Directions for this task:
If pictures appear in the lines below, skip them and copy exactly the lines from the one containing "of my machine" through the one containing "- For example, here", and nothing else.

Saved data entries
---------------
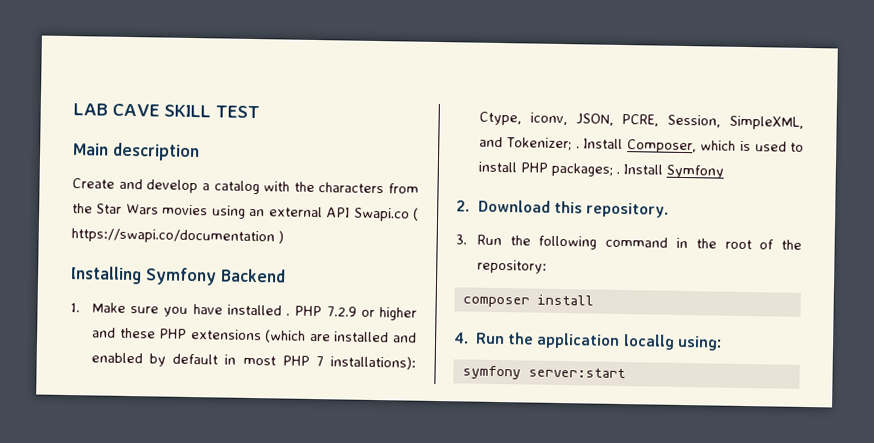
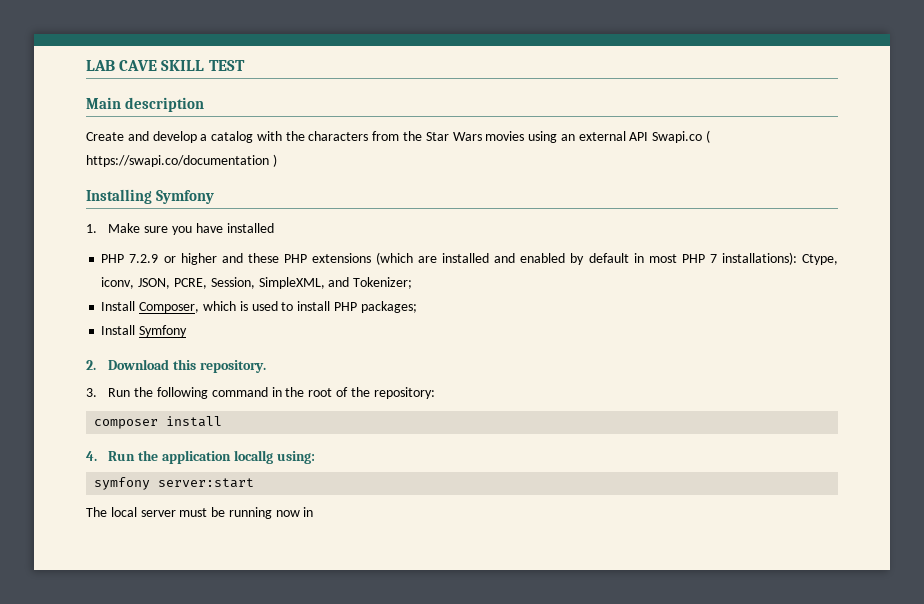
- Installing Symfony Backend
+ Installing Symfony
- 1. Make sure you have installed . PHP 7.2.9 or higher and these PHP extensions (which are installed and enabled by default in most PHP 7 installations): Ctype, iconv, JSON, PCRE, Session, SimpleXML, and Tokenizer; . Install Composer, which is used to install PHP packages; . Install Symfony
+ 1. Make sure you have installed
+ PHP 7.2.9 or higher and these PHP extensions (which are installed and enabled by default in most PHP 7 installations): Ctype, iconv, JSON, PCRE, Session, SimpleXML, and Tokenizer;
+ Install Composer, which is used to install PHP packages;
+ Install Symfony
+ The local server must be running now in

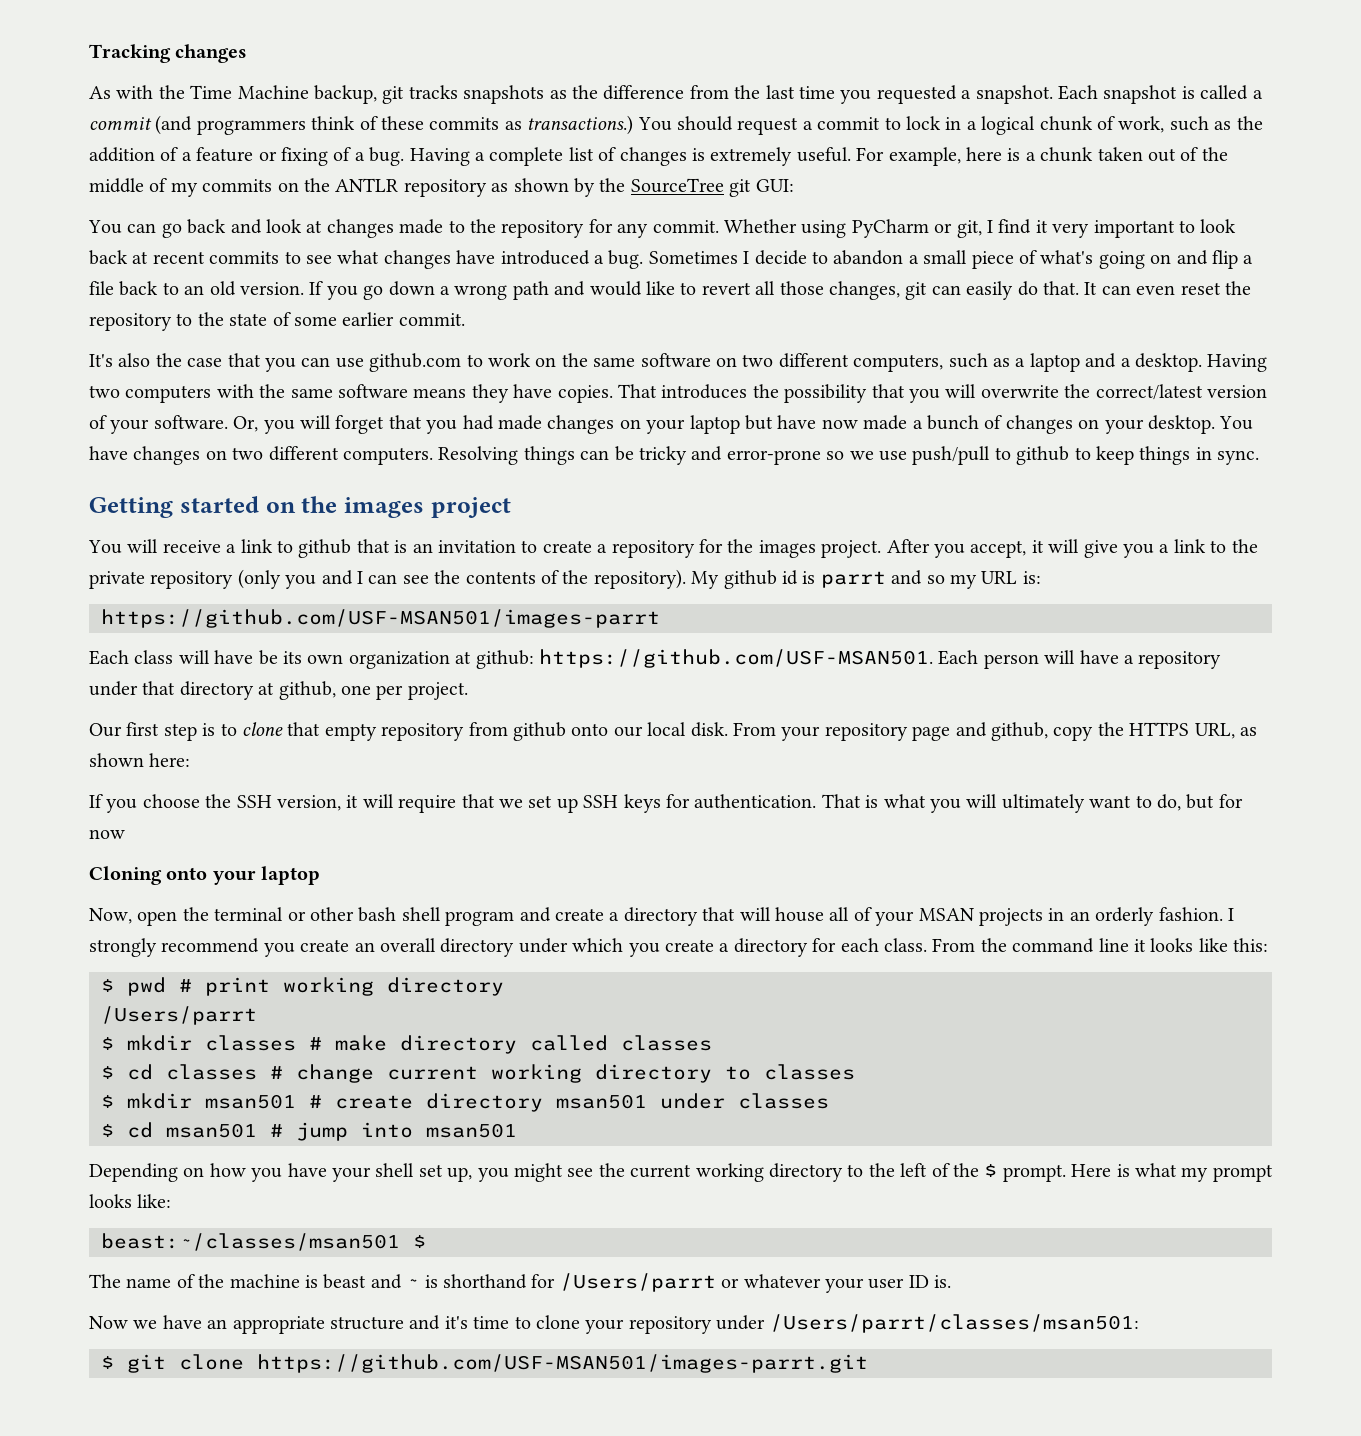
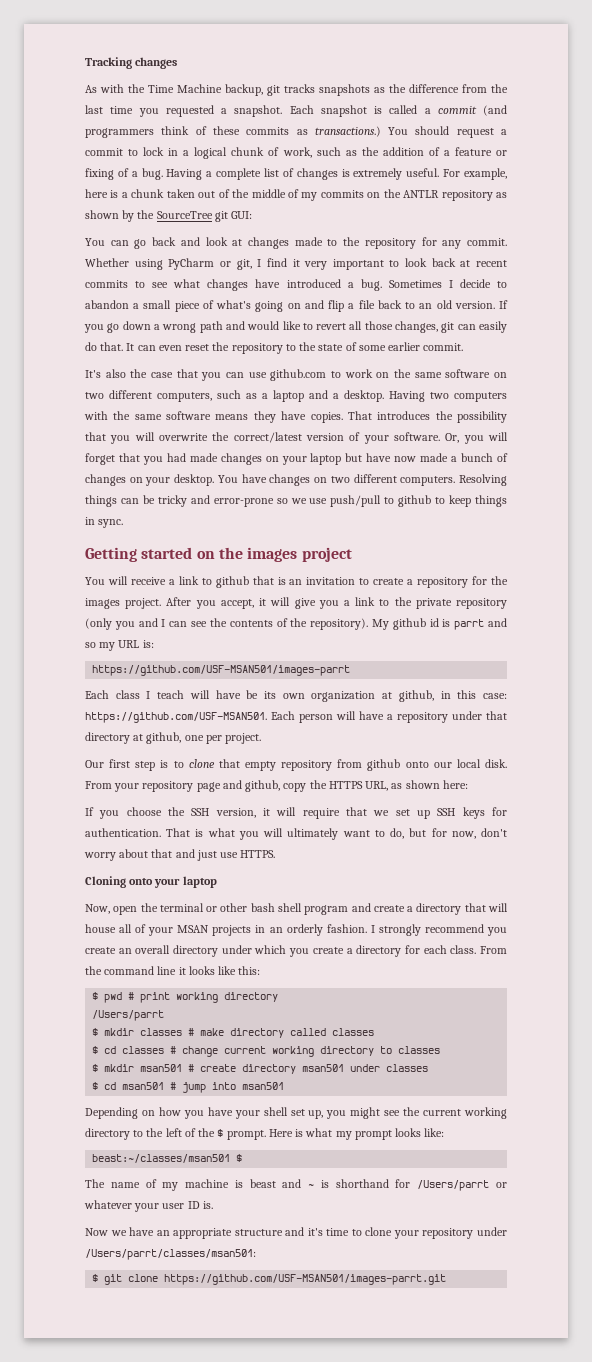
- Each class will have be its own organization at github: https://github.com/USF-MSAN501. Each person will have a repository under that directory at github, one per project.
+ Each class I teach will have be its own organization at github, in this case: https://github.com/USF-MSAN501. Each person will have a repository under that directory at github, one per project.
- That is what you will ultimately want to do, but for now
+ That is what you will ultimately want to do, but for now, don't worry about that and just use HTTPS.
- The name of the machine is beast and ~ is shorthand for /Users/parrt or whatever your user ID is.
+ The name of my machine is beast and ~ is shorthand for /Users/parrt or whatever your user ID is.

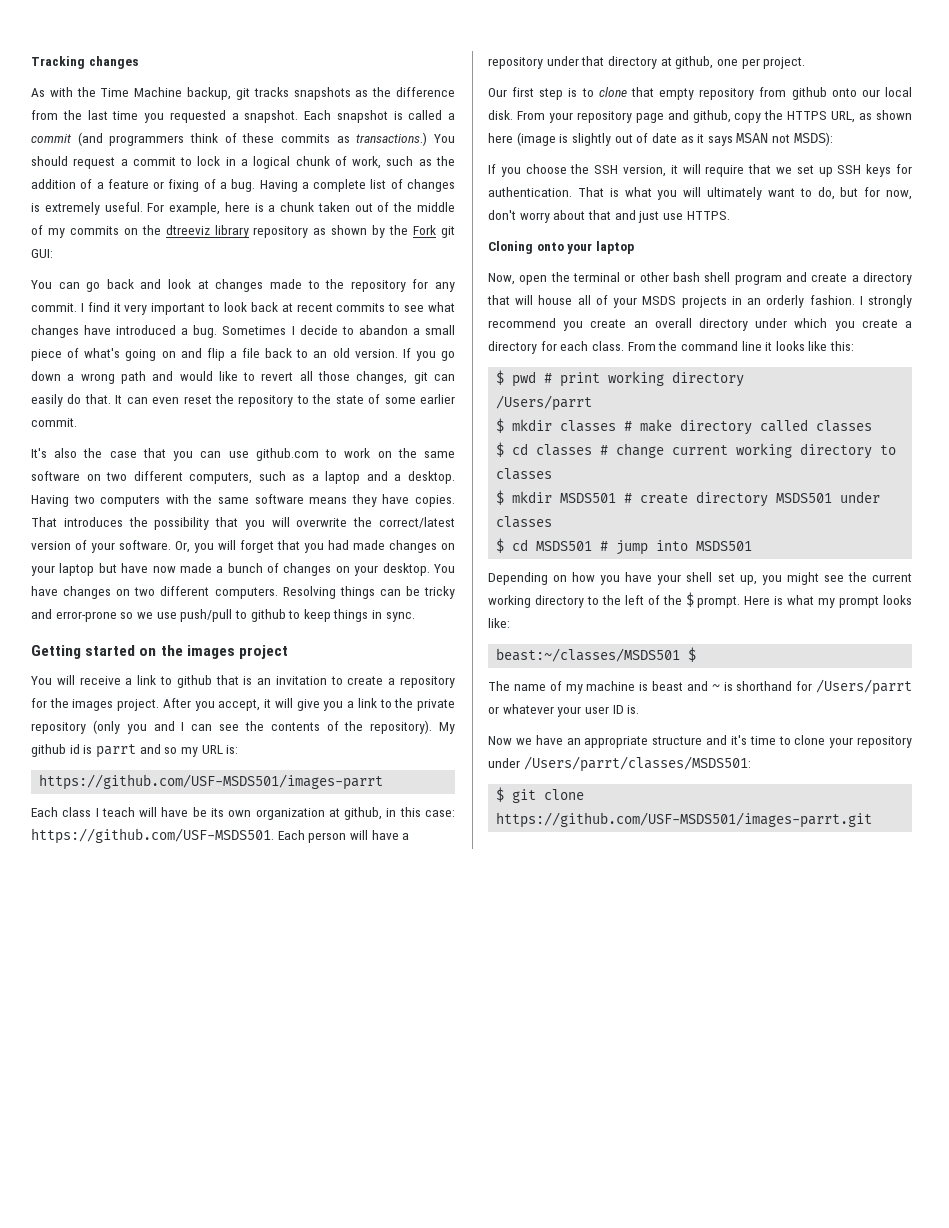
- For example, here is a chunk taken out of the middle of my commits on the ANTLR repository as shown by the SourceTree git GUI:
+ For example, here is a chunk taken out of the middle of my commits on the dtreeviz library repository as shown by the Fork git GUI:
- Whether using PyCharm or git, I find it very important to look back at recent commits to see what changes have introduced a bug.
+ I find it very important to look back at recent commits to see what changes have introduced a bug.
- https://github.com/USF-MSAN501/images-parrt
+ https://github.com/USF-MSDS501/images-parrt
- Each class I teach will have be its own organization at github, in this case: https://github.com/USF-MSAN501. Each person will have a repository under that directory at github, one per project.
+ Each class I teach will have be its own organization at github, in this case: https://github.com/USF-MSDS501. Each person will have a repository under that directory at github, one per project.
- From your repository page and github, copy the HTTPS URL, as shown here:
+ From your repository page and github, copy the HTTPS URL, as shown here (image is slightly out of date as it says MSAN not MSDS):
- Now, open the terminal or other bash shell program and create a directory that will house all of your MSAN projects in an orderly fashion.
+ Now, open the terminal or other bash shell program and create a directory that will house all of your MSDS projects in an orderly fashion.
- $ mkdir msan501 # create directory msan501 under classes
+ $ mkdir MSDS501 # create directory MSDS501 under classes
- $ cd msan501 # jump into msan501
+ $ cd MSDS501 # jump into MSDS501
- beast:~/classes/msan501 $
+ beast:~/classes/MSDS501 $
- Now we have an appropriate structure and it's time to clone your repository under /Users/parrt/classes/msan501:
+ Now we have an appropriate structure and it's time to clone your repository under /Users/parrt/classes/MSDS501:
- $ git clone https://github.com/USF-MSAN501/images-parrt.git
+ $ git clone https://github.com/USF-MSDS501/images-parrt.git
---------------
Output of the task:
+ The name of my machine is beast and ~ is shorthand for /Users/parrt or whatever your user ID is.

- For example, here is a chunk taken out of the middle of my commits on the ANTLR repository as shown by the SourceTree git GUI:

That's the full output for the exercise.